## Task goal
Please show every line from the entries that carries the word "margin".

## Data for analysis

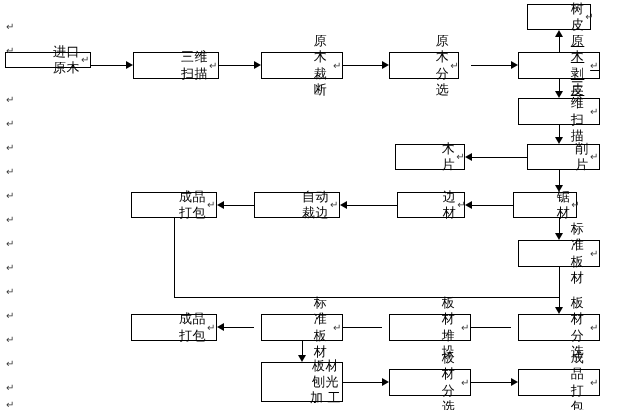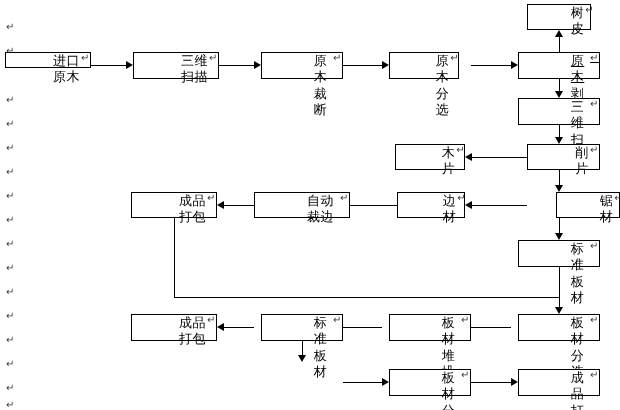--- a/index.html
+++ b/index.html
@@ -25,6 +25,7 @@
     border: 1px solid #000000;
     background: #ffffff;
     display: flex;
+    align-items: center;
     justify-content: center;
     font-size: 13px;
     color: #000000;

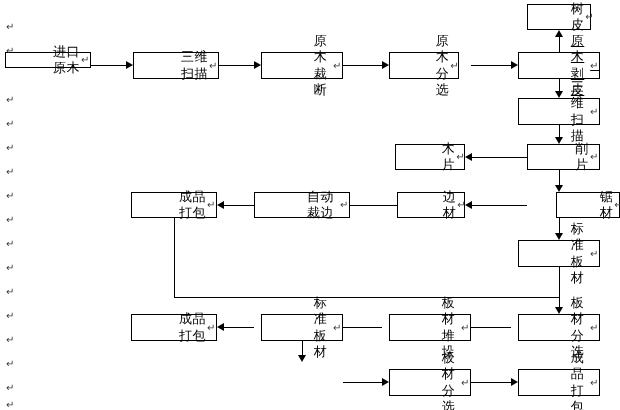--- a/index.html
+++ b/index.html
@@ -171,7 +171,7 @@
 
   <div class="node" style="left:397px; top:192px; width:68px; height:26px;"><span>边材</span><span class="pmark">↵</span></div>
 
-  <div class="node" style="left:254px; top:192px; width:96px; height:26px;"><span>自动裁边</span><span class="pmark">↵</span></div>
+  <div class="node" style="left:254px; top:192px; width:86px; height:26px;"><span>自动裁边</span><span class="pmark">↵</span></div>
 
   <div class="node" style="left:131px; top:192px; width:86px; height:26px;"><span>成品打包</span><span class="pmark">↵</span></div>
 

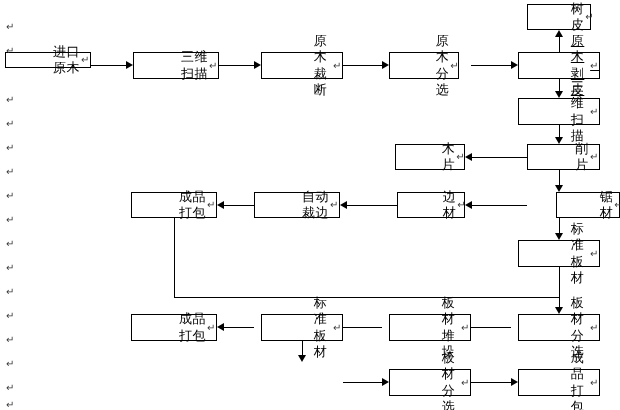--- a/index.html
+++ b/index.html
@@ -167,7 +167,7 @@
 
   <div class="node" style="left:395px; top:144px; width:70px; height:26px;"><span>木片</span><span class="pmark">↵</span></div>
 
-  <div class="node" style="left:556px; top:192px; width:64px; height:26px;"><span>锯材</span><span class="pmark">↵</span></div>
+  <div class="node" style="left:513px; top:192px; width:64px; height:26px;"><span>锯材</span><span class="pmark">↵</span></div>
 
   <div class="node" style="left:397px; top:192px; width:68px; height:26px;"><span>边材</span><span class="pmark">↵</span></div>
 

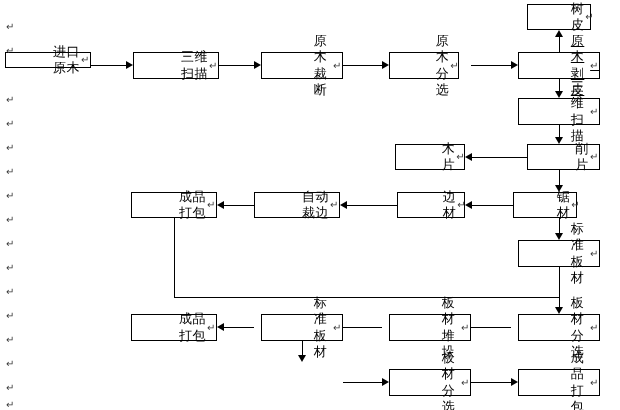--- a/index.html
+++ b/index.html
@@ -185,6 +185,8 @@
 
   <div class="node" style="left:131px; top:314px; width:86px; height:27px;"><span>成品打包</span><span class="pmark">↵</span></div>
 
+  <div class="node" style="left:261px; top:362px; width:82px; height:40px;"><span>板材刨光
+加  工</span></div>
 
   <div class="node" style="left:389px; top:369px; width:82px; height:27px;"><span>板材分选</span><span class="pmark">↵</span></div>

--

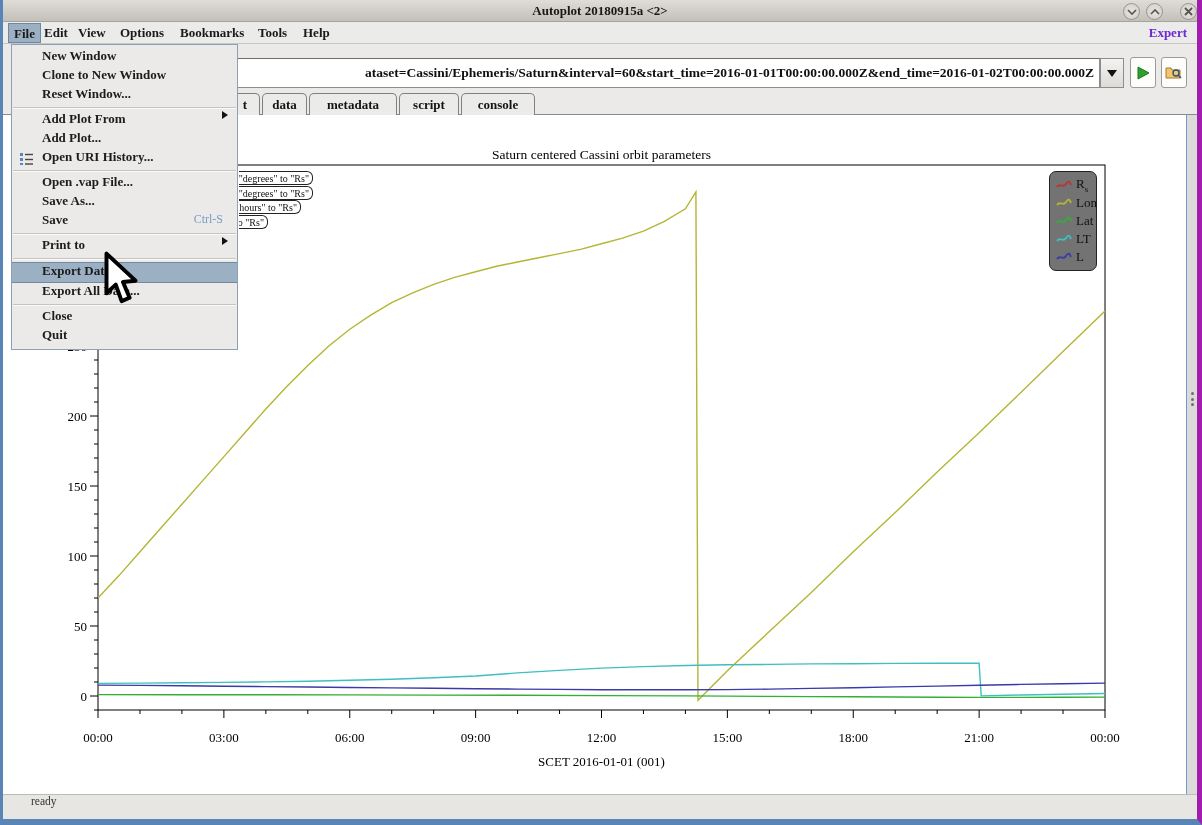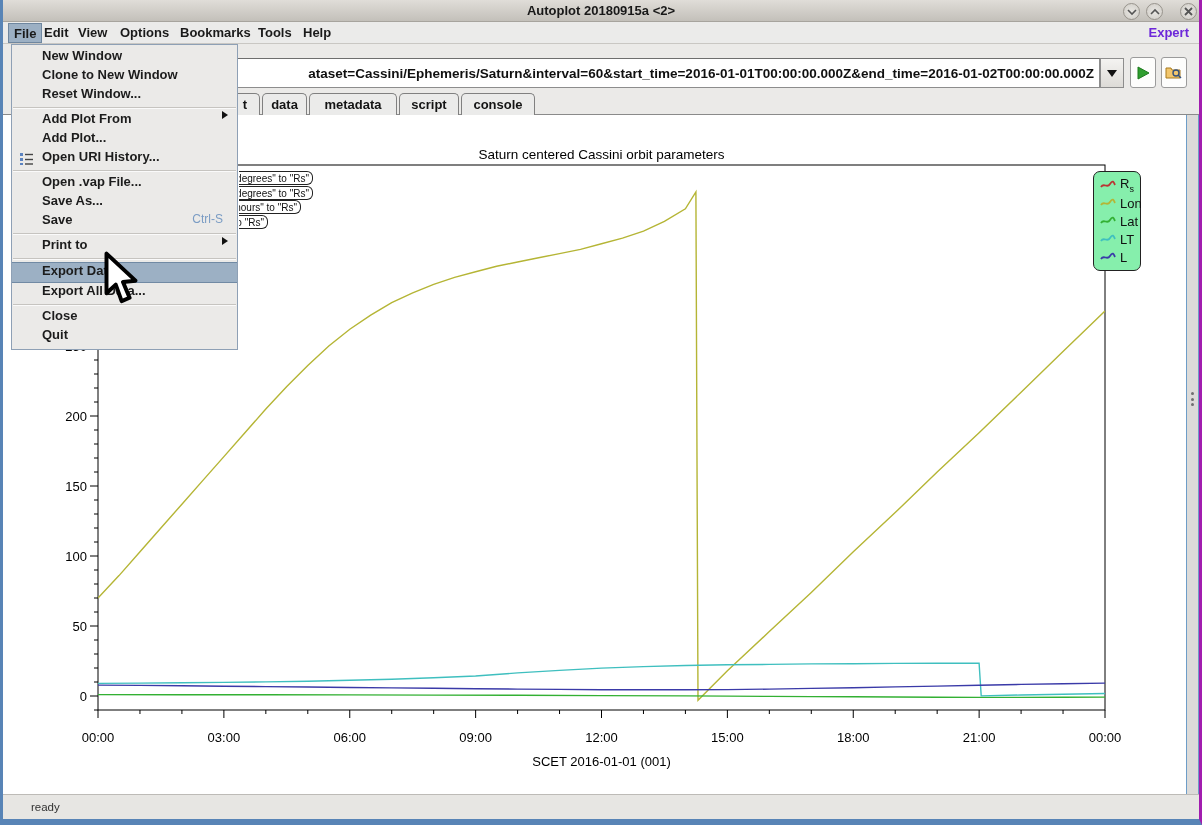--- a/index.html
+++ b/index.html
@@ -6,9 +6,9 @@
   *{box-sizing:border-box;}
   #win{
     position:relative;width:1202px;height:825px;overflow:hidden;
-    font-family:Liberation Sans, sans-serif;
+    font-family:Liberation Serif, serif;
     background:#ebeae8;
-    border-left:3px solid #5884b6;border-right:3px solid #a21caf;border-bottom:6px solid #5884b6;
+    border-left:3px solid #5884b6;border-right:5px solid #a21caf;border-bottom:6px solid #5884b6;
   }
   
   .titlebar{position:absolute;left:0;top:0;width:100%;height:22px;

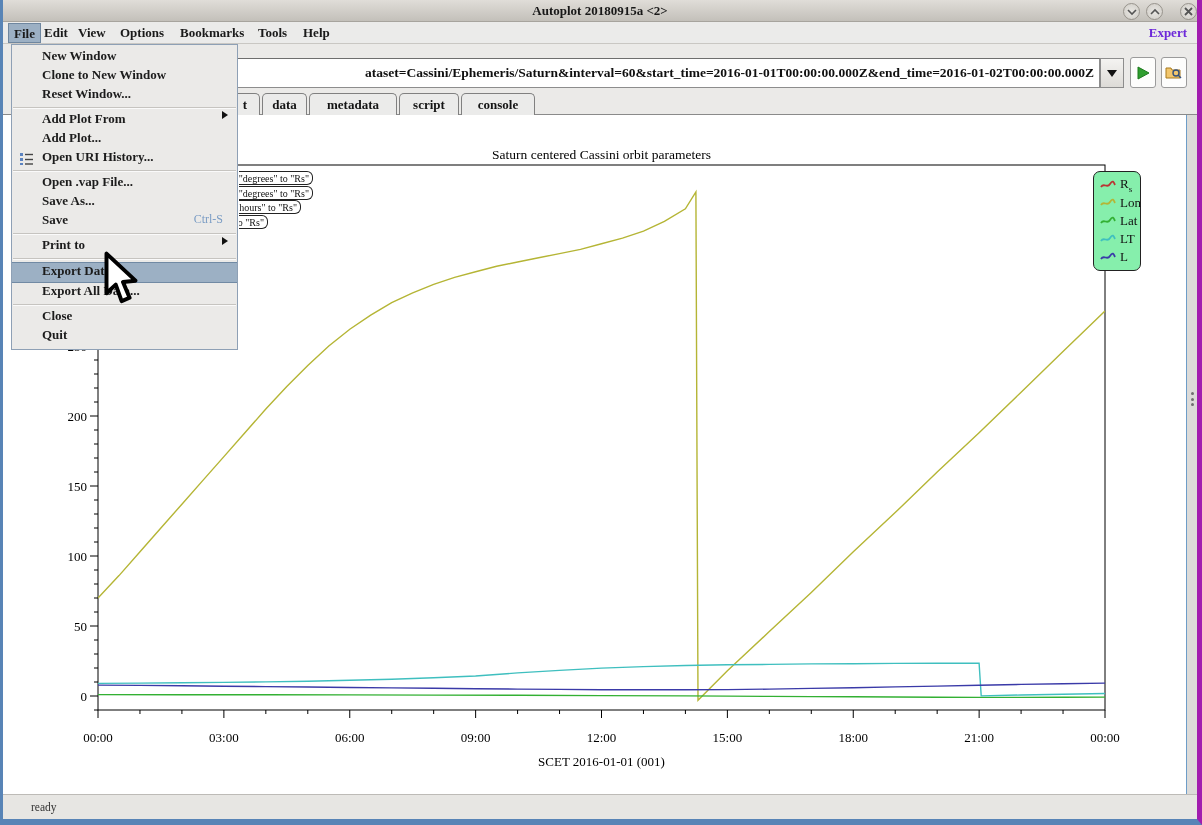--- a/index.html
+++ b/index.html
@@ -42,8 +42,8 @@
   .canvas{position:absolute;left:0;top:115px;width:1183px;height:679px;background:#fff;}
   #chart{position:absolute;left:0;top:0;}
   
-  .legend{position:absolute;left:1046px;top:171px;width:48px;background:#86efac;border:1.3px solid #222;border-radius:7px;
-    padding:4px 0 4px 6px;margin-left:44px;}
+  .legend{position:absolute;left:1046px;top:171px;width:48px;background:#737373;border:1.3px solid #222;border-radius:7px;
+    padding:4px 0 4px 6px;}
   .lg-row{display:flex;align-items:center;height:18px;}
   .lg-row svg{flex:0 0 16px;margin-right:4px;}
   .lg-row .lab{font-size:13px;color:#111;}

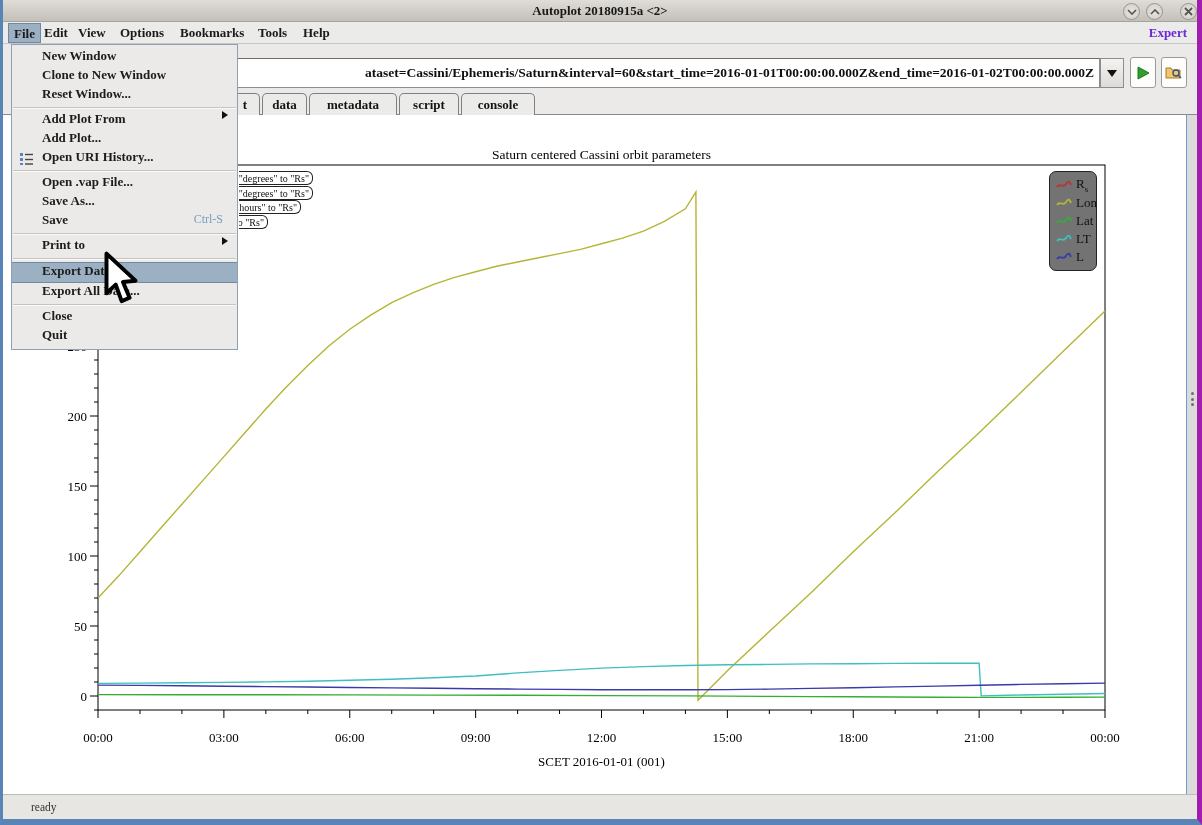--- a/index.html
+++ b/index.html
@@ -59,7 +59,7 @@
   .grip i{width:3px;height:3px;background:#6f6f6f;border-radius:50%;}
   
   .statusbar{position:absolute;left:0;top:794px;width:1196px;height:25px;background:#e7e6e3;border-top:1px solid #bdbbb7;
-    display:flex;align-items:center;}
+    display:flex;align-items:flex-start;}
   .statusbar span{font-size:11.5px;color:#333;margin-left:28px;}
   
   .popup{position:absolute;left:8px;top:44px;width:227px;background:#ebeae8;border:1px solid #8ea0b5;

## Answer area
-    padding:4px 0 4px 6px;margin-left:44px;}
   .lg-row svg{flex:0 0 16px;margin-right:4px;}
   .statusbar span{font-size:11.5px;color:#333;margin-left:28px;}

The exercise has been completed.